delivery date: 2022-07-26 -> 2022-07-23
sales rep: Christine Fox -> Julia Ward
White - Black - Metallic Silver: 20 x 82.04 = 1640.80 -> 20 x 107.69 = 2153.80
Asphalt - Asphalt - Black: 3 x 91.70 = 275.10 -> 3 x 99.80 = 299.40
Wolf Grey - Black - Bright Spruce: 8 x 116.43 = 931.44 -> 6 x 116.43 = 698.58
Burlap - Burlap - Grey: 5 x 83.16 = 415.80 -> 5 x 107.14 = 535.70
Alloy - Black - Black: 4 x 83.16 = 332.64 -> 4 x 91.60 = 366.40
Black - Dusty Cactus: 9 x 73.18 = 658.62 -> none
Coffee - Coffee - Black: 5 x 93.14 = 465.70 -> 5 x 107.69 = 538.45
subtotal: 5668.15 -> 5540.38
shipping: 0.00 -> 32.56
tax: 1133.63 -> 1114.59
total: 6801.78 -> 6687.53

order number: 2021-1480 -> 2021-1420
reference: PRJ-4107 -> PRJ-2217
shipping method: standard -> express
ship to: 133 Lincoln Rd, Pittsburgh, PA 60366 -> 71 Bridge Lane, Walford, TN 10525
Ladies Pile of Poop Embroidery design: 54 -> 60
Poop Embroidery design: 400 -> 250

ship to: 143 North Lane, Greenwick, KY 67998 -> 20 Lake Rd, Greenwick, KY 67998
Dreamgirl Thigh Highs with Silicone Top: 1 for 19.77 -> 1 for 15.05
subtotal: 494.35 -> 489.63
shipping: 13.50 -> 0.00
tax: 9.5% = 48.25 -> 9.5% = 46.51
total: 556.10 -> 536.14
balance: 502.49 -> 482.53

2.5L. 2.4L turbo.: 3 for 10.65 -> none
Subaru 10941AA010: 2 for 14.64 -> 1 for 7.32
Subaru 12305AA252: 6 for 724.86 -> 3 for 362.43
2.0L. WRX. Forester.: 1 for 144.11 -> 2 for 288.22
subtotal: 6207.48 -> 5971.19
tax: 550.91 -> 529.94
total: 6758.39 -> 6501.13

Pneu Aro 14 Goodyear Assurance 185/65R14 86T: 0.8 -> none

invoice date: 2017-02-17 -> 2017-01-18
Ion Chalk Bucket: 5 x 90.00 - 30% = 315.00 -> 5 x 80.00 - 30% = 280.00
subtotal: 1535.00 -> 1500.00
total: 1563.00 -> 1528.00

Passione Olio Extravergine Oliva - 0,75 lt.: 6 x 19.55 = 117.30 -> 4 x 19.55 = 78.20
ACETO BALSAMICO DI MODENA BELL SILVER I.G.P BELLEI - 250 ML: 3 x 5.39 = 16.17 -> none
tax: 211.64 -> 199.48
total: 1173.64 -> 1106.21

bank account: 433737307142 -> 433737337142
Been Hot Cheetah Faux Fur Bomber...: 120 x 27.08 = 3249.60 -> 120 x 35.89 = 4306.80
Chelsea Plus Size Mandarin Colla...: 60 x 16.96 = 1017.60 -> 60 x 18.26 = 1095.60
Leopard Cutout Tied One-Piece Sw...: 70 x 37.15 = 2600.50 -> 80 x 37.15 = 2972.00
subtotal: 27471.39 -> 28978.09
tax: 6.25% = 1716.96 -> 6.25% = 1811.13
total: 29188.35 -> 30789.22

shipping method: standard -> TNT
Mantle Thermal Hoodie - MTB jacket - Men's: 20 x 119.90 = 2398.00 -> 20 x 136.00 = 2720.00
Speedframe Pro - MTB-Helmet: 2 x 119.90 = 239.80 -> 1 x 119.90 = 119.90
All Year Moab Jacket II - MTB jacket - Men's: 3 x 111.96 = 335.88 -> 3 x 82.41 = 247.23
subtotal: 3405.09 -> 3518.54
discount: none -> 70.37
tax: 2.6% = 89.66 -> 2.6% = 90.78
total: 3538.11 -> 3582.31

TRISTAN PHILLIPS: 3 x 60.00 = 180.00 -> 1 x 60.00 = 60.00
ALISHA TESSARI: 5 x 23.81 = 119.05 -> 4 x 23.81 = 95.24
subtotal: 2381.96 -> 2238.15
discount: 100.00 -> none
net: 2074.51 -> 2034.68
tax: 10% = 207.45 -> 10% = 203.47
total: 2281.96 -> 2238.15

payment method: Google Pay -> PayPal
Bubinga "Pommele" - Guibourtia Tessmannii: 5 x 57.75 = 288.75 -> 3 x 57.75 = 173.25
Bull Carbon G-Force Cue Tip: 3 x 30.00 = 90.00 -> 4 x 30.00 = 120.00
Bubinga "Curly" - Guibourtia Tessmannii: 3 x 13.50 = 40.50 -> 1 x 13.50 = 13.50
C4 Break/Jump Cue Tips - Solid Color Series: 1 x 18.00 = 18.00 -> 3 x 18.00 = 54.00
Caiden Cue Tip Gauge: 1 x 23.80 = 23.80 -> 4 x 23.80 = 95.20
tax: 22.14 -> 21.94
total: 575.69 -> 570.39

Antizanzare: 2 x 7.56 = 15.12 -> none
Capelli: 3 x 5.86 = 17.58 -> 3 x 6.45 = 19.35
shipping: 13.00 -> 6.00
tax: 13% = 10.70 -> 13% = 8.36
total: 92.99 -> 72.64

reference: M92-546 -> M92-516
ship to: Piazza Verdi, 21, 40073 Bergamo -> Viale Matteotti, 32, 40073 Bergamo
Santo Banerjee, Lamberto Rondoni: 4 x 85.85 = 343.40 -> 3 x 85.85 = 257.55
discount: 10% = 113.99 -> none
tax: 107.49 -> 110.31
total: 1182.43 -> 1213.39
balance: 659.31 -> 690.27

◇ ◇ ◇ ◇ ◇

> EXERCISE GOAL: Copy out the entire listing exactly.

> THE ANSWER:
delivery date: 2022-07-26 -> 2022-07-23
sales rep: Christine Fox -> Julia Ward
White - Black - Metallic Silver: 20 x 82.04 = 1640.80 -> 20 x 107.69 = 2153.80
Asphalt - Asphalt - Black: 3 x 91.70 = 275.10 -> 3 x 99.80 = 299.40
Wolf Grey - Black - Bright Spruce: 8 x 116.43 = 931.44 -> 6 x 116.43 = 698.58
Burlap - Burlap - Grey: 5 x 83.16 = 415.80 -> 5 x 107.14 = 535.70
Alloy - Black - Black: 4 x 83.16 = 332.64 -> 4 x 91.60 = 366.40
Black - Dusty Cactus: 9 x 73.18 = 658.62 -> none
Coffee - Coffee - Black: 5 x 93.14 = 465.70 -> 5 x 107.69 = 538.45
subtotal: 5668.15 -> 5540.38
shipping: 0.00 -> 32.56
tax: 1133.63 -> 1114.59
total: 6801.78 -> 6687.53

order number: 2021-1480 -> 2021-1420
reference: PRJ-4107 -> PRJ-2217
shipping method: standard -> express
ship to: 133 Lincoln Rd, Pittsburgh, PA 60366 -> 71 Bridge Lane, Walford, TN 10525
Ladies Pile of Poop Embroidery design: 54 -> 60
Poop Embroidery design: 400 -> 250

ship to: 143 North Lane, Greenwick, KY 67998 -> 20 Lake Rd, Greenwick, KY 67998
Dreamgirl Thigh Highs with Silicone Top: 1 for 19.77 -> 1 for 15.05
subtotal: 494.35 -> 489.63
shipping: 13.50 -> 0.00
tax: 9.5% = 48.25 -> 9.5% = 46.51
total: 556.10 -> 536.14
balance: 502.49 -> 482.53

2.5L. 2.4L turbo.: 3 for 10.65 -> none
Subaru 10941AA010: 2 for 14.64 -> 1 for 7.32
Subaru 12305AA252: 6 for 724.86 -> 3 for 362.43
2.0L. WRX. Forester.: 1 for 144.11 -> 2 for 288.22
subtotal: 6207.48 -> 5971.19
tax: 550.91 -> 529.94
total: 6758.39 -> 6501.13

Pneu Aro 14 Goodyear Assurance 185/65R14 86T: 0.8 -> none

invoice date: 2017-02-17 -> 2017-01-18
Ion Chalk Bucket: 5 x 90.00 - 30% = 315.00 -> 5 x 80.00 - 30% = 280.00
subtotal: 1535.00 -> 1500.00
total: 1563.00 -> 1528.00

Passione Olio Extravergine Oliva - 0,75 lt.: 6 x 19.55 = 117.30 -> 4 x 19.55 = 78.20
ACETO BALSAMICO DI MODENA BELL SILVER I.G.P BELLEI - 250 ML: 3 x 5.39 = 16.17 -> none
tax: 211.64 -> 199.48
total: 1173.64 -> 1106.21

bank account: 433737307142 -> 433737337142
Been Hot Cheetah Faux Fur Bomber...: 120 x 27.08 = 3249.60 -> 120 x 35.89 = 4306.80
Chelsea Plus Size Mandarin Colla...: 60 x 16.96 = 1017.60 -> 60 x 18.26 = 1095.60
Leopard Cutout Tied One-Piece Sw...: 70 x 37.15 = 2600.50 -> 80 x 37.15 = 2972.00
subtotal: 27471.39 -> 28978.09
tax: 6.25% = 1716.96 -> 6.25% = 1811.13
total: 29188.35 -> 30789.22

shipping method: standard -> TNT
Mantle Thermal Hoodie - MTB jacket - Men's: 20 x 119.90 = 2398.00 -> 20 x 136.00 = 2720.00
Speedframe Pro - MTB-Helmet: 2 x 119.90 = 239.80 -> 1 x 119.90 = 119.90
All Year Moab Jacket II - MTB jacket - Men's: 3 x 111.96 = 335.88 -> 3 x 82.41 = 247.23
subtotal: 3405.09 -> 3518.54
discount: none -> 70.37
tax: 2.6% = 89.66 -> 2.6% = 90.78
total: 3538.11 -> 3582.31

TRISTAN PHILLIPS: 3 x 60.00 = 180.00 -> 1 x 60.00 = 60.00
ALISHA TESSARI: 5 x 23.81 = 119.05 -> 4 x 23.81 = 95.24
subtotal: 2381.96 -> 2238.15
discount: 100.00 -> none
net: 2074.51 -> 2034.68
tax: 10% = 207.45 -> 10% = 203.47
total: 2281.96 -> 2238.15

payment method: Google Pay -> PayPal
Bubinga "Pommele" - Guibourtia Tessmannii: 5 x 57.75 = 288.75 -> 3 x 57.75 = 173.25
Bull Carbon G-Force Cue Tip: 3 x 30.00 = 90.00 -> 4 x 30.00 = 120.00
Bubinga "Curly" - Guibourtia Tessmannii: 3 x 13.50 = 40.50 -> 1 x 13.50 = 13.50
C4 Break/Jump Cue Tips - Solid Color Series: 1 x 18.00 = 18.00 -> 3 x 18.00 = 54.00
Caiden Cue Tip Gauge: 1 x 23.80 = 23.80 -> 4 x 23.80 = 95.20
tax: 22.14 -> 21.94
total: 575.69 -> 570.39

Antizanzare: 2 x 7.56 = 15.12 -> none
Capelli: 3 x 5.86 = 17.58 -> 3 x 6.45 = 19.35
shipping: 13.00 -> 6.00
tax: 13% = 10.70 -> 13% = 8.36
total: 92.99 -> 72.64

reference: M92-546 -> M92-516
ship to: Piazza Verdi, 21, 40073 Bergamo -> Viale Matteotti, 32, 40073 Bergamo
Santo Banerjee, Lamberto Rondoni: 4 x 85.85 = 343.40 -> 3 x 85.85 = 257.55
discount: 10% = 113.99 -> none
tax: 107.49 -> 110.31
total: 1182.43 -> 1213.39
balance: 659.31 -> 690.27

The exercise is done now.